----- Dataset content -----

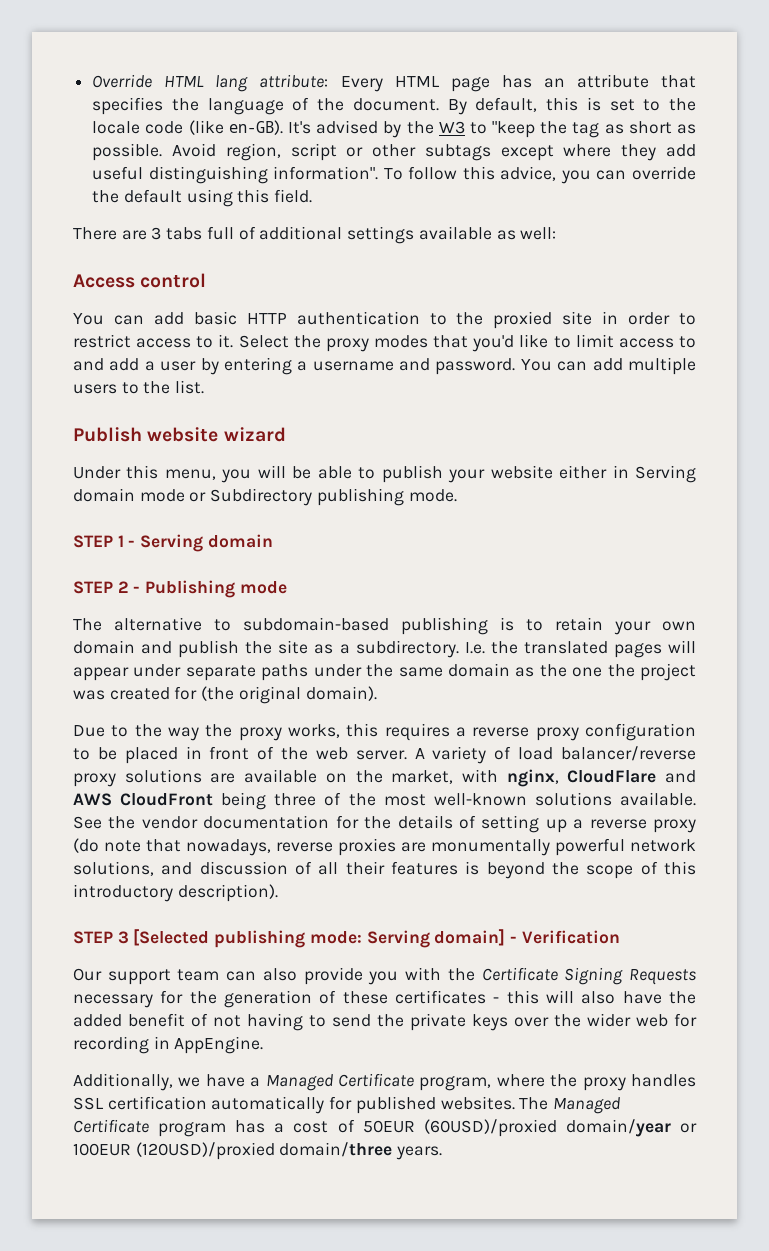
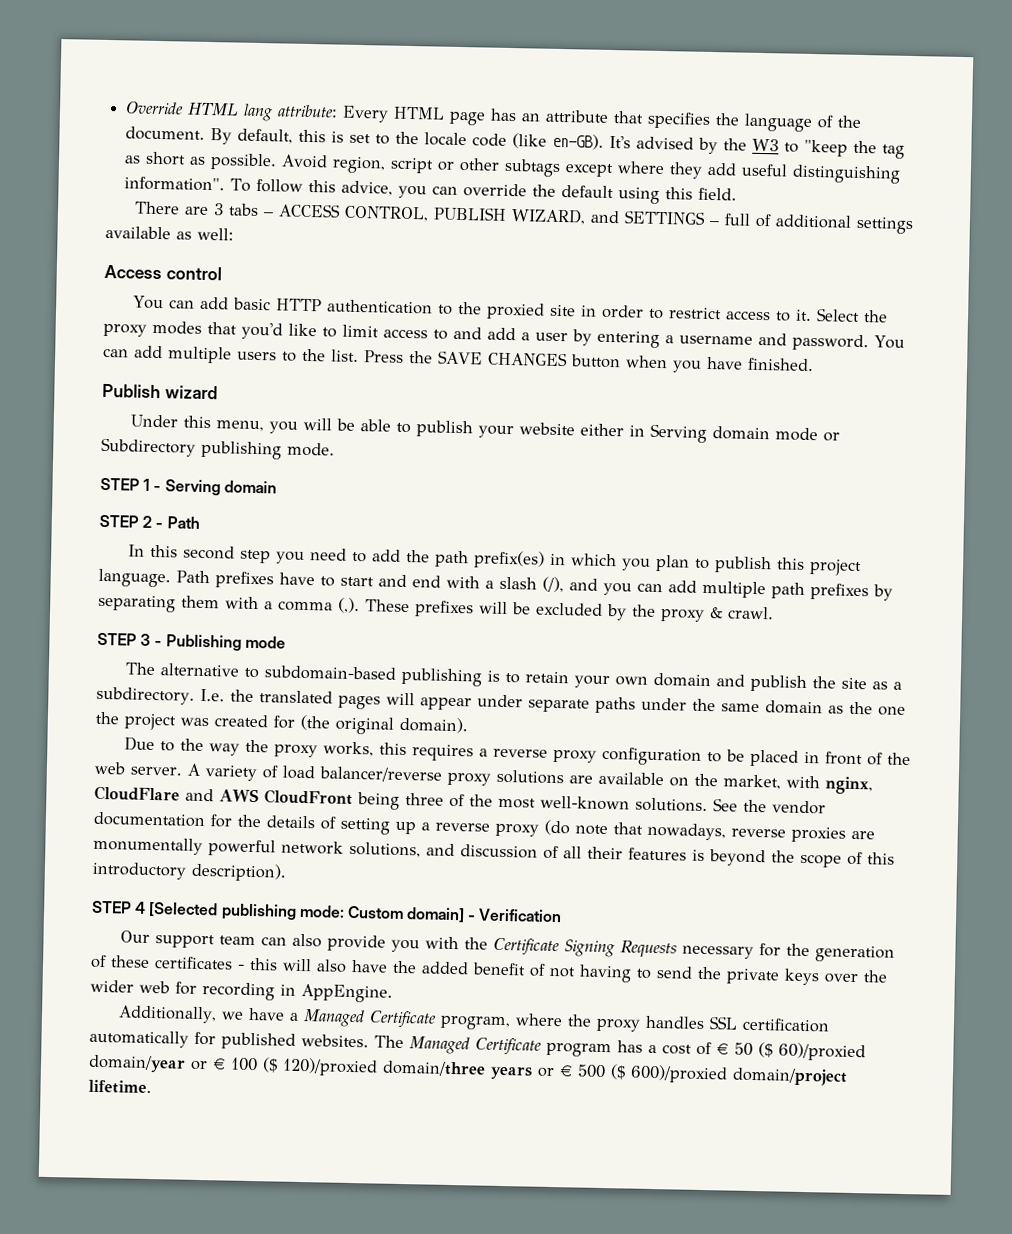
- There are 3 tabs full of additional settings available as well:
+ There are 3 tabs – ACCESS CONTROL, PUBLISH WIZARD, and SETTINGS – full of additional settings available as well:
+ Press the SAVE CHANGES button when you have finished.
- Publish website wizard
+ Publish wizard
- STEP 2 - Publishing mode
+ STEP 2 - Path
+ In this second step you need to add the path prefix(es) in which you plan to publish this project language. Path prefixes have to start and end with a slash (/), and you can add multiple path prefixes by separating them with a comma (,). These prefixes will be excluded by the proxy & crawl.
+ STEP 3 - Publishing mode
- A variety of load balancer/reverse proxy solutions are available on the market, with nginx, CloudFlare and AWS CloudFront being three of the most well-known solutions available.
+ A variety of load balancer/reverse proxy solutions are available on the market, with nginx, CloudFlare and AWS CloudFront being three of the most well-known solutions.
- STEP 3 [Selected publishing mode: Serving domain] - Verification
+ STEP 4 [Selected publishing mode: Custom domain] - Verification
- The Managed Certificate program has a cost of 50EUR (60USD)/proxied domain/year or 100EUR (120USD)/proxied domain/three years.
+ The Managed Certificate program has a cost of € 50 ($ 60)/proxied domain/year or € 100 ($ 120)/proxied domain/three years or € 500 ($ 600)/proxied domain/project lifetime.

-----

Repeat exactly the lines from the line containing "Custom domain] - Verification" through the last line of the records above, including both, and nothing else.

+ STEP 4 [Selected publishing mode: Custom domain] - Verification
- The Managed Certificate program has a cost of 50EUR (60USD)/proxied domain/year or 100EUR (120USD)/proxied domain/three years.
+ The Managed Certificate program has a cost of € 50 ($ 60)/proxied domain/year or € 100 ($ 120)/proxied domain/three years or € 500 ($ 600)/proxied domain/project lifetime.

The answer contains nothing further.